German car maker Audi has completed the shell phase of its new 9,000 sq mt data center while at the same time it finished migrating its SAP applications to a private cloud based on IBM Power7 running DB2.
Audi will complete the data center in July 2012. It will sit in two basement levels of a building in its home town of Ingolstadt. The basement location will help reduce cooling energy use by half as part of a target to cut IT energy consumption by two thirds. The company’s 2009 energy consumption at its existing three data centers in Ingolstadt was 17 million KWh.
Contributing to the efficiency drive are the deployment of lossless transformers and flywheel UPSs which will replace battery backed UPSs currently in operation.
Klaus Straub, Chief Information Officer (CIO) at AUDI AG, said: "The new building is an important step towards reducing CO2 emissions in IT. We will reduce our annual energy consumption from 2012 to at least a third.‘
Audi has also completed migration of its SAP infrastructure to a private cloud based on IBM’s DB2 database running on Power7 servers.

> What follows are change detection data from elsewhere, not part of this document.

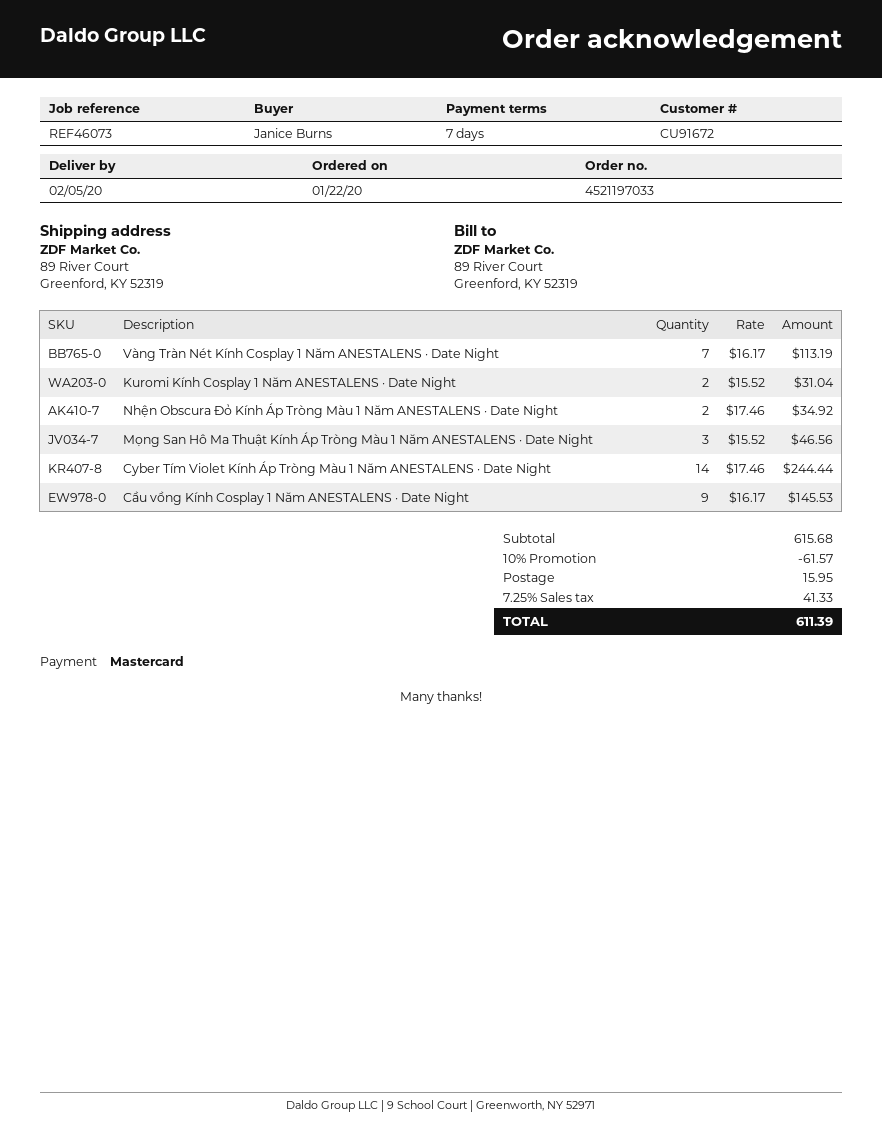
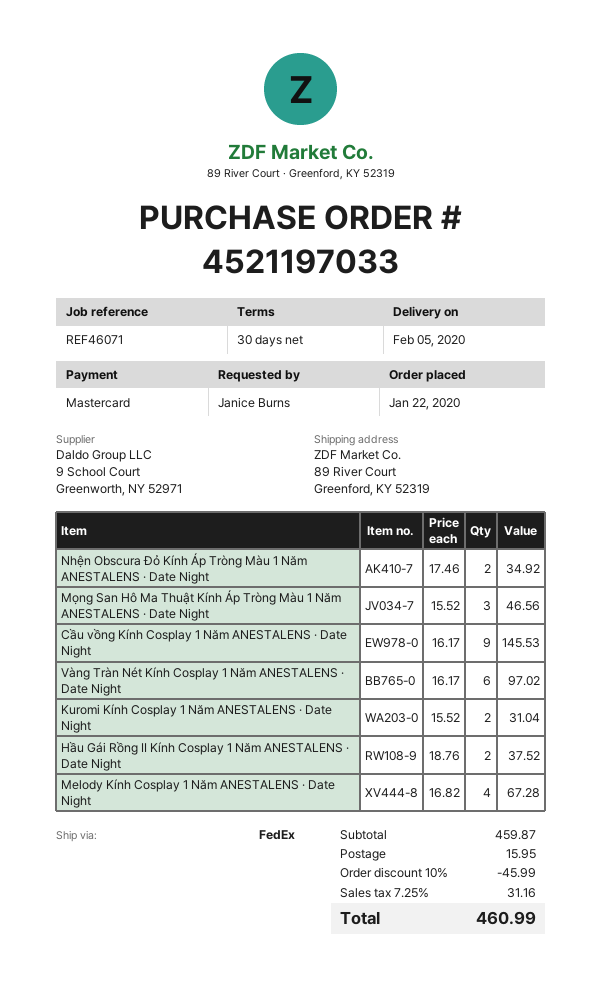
payment terms: 7 days -> 30 days
reference: REF46073 -> REF46071
Vàng Tràn Nét Kính Cosplay 1 Năm ANESTALENS · Date Night: 7 x 16.17 = 113.19 -> 6 x 16.17 = 97.02
Cyber Tím Violet Kính Áp Tròng Màu 1 Năm ANESTALENS · Date Night: 14 x 17.46 = 244.44 -> none
Hầu Gái Rồng II Kính Cosplay 1 Năm ANESTALENS · Date Night: none -> 2 x 18.76 = 37.52
Melody Kính Cosplay 1 Năm ANESTALENS · Date Night: none -> 4 x 16.82 = 67.28
subtotal: 615.68 -> 459.87
discount: 10% = 61.57 -> 10% = 45.99
tax: 7.25% = 41.33 -> 7.25% = 31.16
total: 611.39 -> 460.99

The car maker was cited as a benchmark customer by HP back in 2003 which said Audi was running SAP Xi on dual HP Superdome servers for its application integration after Audi implemented SAP R/3 for finance, controlling and enterprise resource planning (ERP) system.
The IBM based SAP applications system will run Audi's logistics, supplier relationship management and human resources.
"Along with a very high level of reliability and failure safety the new SAP Infrastructure solution, which we will migrate into a private cloud, substantially lowers energy consumption and proved the implementation being successful," said Audi’s Lorenz Schöberl, head of IT Infrastructure Services. "The DB2 solution’s built-in data compression capability will enable us to save time and reduce costs of storage and archiving."
The project deal was signed one year ago.
Audi's new building - data center located in the basement
"We were able to demonstrate that our combination of Power servers and DB2 decrease the total cost of ownership over the next four years— from a business and technology point of view," said Gunter Fröhlich, IBM Client Manager for Audi.
Audi is the name behind such iconic cars are the Audi Quattro, AudiTT and super cars such as the Audi R8 Spyder. It also developed the e-tron high performance electronic concept car (main picture).